Task statement: Among the entries that follow, how many lines contain the string "ready"? Write the number alone.

Record extracts:
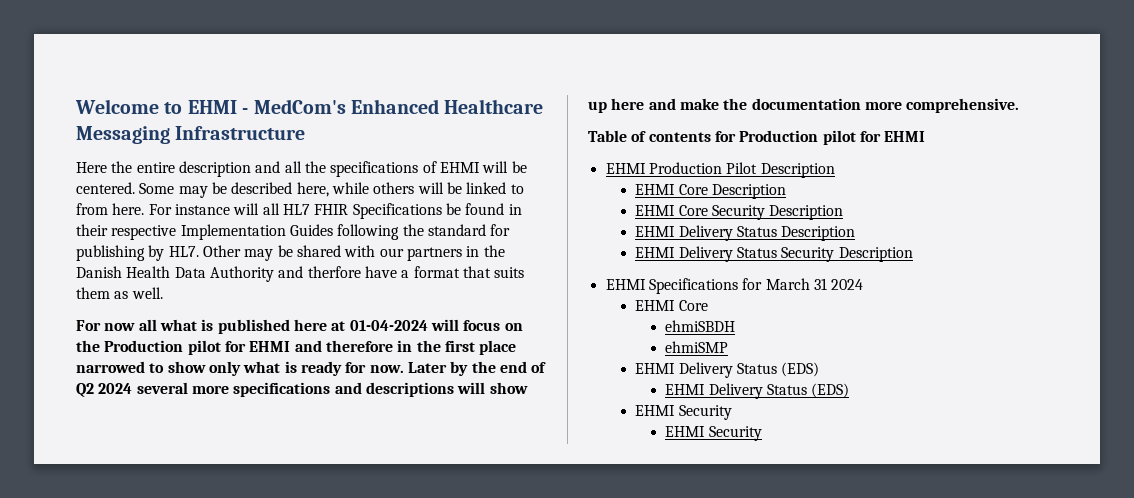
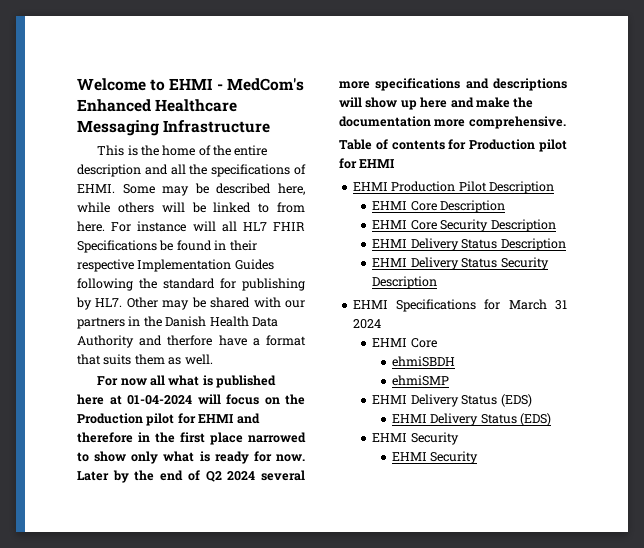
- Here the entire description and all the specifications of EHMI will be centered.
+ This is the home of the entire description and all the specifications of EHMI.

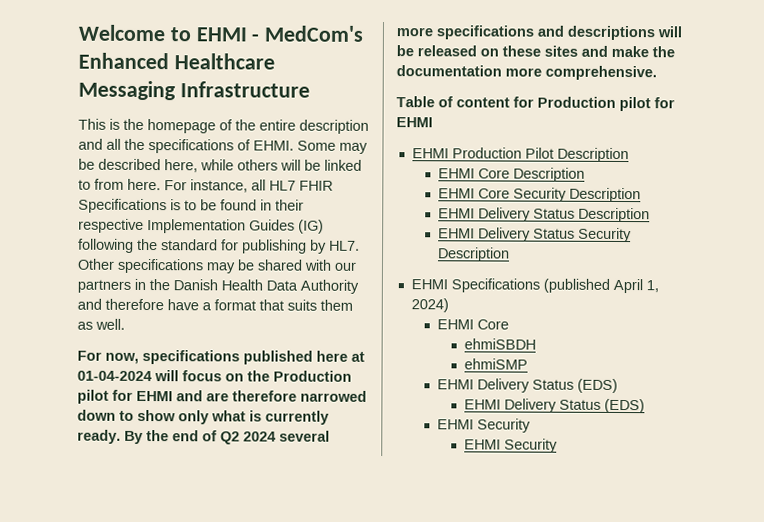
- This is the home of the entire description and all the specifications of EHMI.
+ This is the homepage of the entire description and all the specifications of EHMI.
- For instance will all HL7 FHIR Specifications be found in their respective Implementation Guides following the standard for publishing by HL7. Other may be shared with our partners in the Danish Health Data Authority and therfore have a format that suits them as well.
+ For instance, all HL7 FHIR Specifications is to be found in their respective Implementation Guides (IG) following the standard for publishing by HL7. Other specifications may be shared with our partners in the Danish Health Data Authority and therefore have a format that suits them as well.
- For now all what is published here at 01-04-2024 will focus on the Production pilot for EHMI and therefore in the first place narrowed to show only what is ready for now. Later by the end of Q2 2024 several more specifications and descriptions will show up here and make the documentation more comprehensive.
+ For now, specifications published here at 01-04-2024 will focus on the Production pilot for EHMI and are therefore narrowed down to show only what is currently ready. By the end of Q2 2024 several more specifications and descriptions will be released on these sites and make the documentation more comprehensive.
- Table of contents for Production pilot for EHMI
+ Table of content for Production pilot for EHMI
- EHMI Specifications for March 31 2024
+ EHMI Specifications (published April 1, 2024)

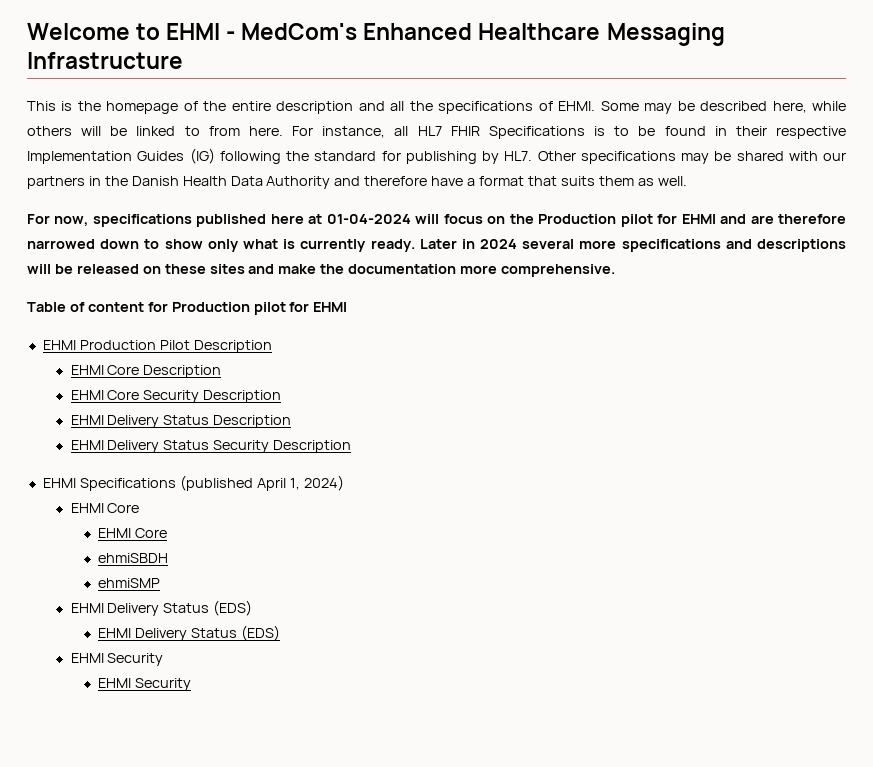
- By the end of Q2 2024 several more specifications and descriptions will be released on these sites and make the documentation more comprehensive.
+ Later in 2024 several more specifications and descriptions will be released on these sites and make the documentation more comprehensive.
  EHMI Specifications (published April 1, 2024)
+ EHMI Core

* * *

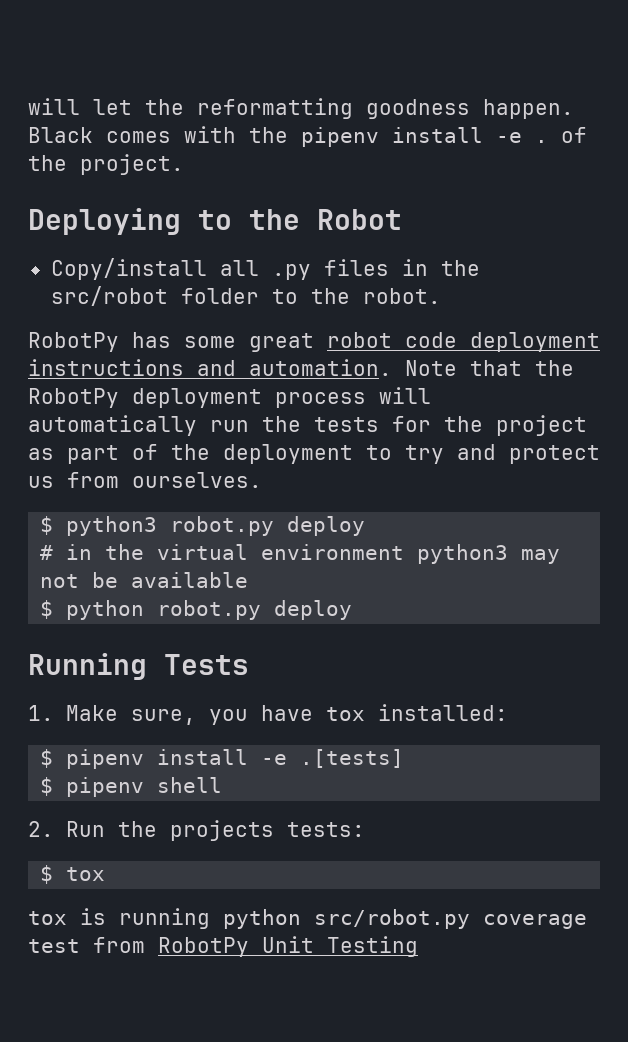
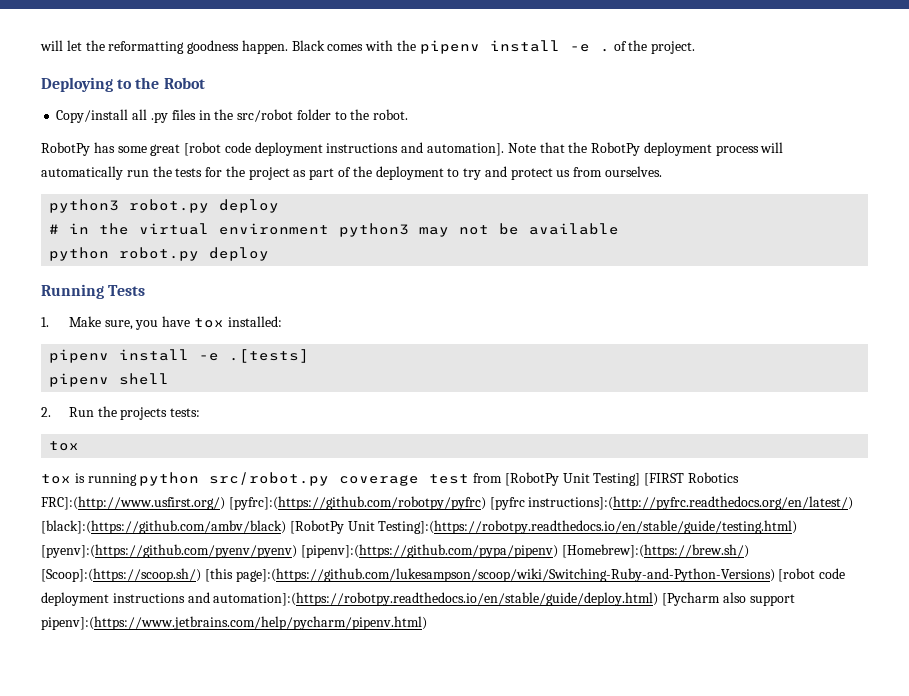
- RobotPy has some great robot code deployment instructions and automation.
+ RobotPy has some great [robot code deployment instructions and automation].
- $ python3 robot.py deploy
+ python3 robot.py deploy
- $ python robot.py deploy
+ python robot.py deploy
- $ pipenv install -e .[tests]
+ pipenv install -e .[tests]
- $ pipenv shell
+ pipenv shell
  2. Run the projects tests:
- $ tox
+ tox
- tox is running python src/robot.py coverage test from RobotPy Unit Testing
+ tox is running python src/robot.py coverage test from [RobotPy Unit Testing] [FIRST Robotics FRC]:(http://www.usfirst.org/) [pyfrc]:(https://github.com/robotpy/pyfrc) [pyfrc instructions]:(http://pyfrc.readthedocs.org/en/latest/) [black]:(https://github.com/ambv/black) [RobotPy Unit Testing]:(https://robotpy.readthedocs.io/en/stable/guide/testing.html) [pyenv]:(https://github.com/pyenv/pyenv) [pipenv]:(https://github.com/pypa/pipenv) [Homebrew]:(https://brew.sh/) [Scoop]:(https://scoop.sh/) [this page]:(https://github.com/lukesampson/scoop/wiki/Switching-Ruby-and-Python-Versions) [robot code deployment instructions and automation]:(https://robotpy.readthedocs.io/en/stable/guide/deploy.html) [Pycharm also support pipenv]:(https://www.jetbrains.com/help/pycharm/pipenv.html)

Reply to the exercise: 2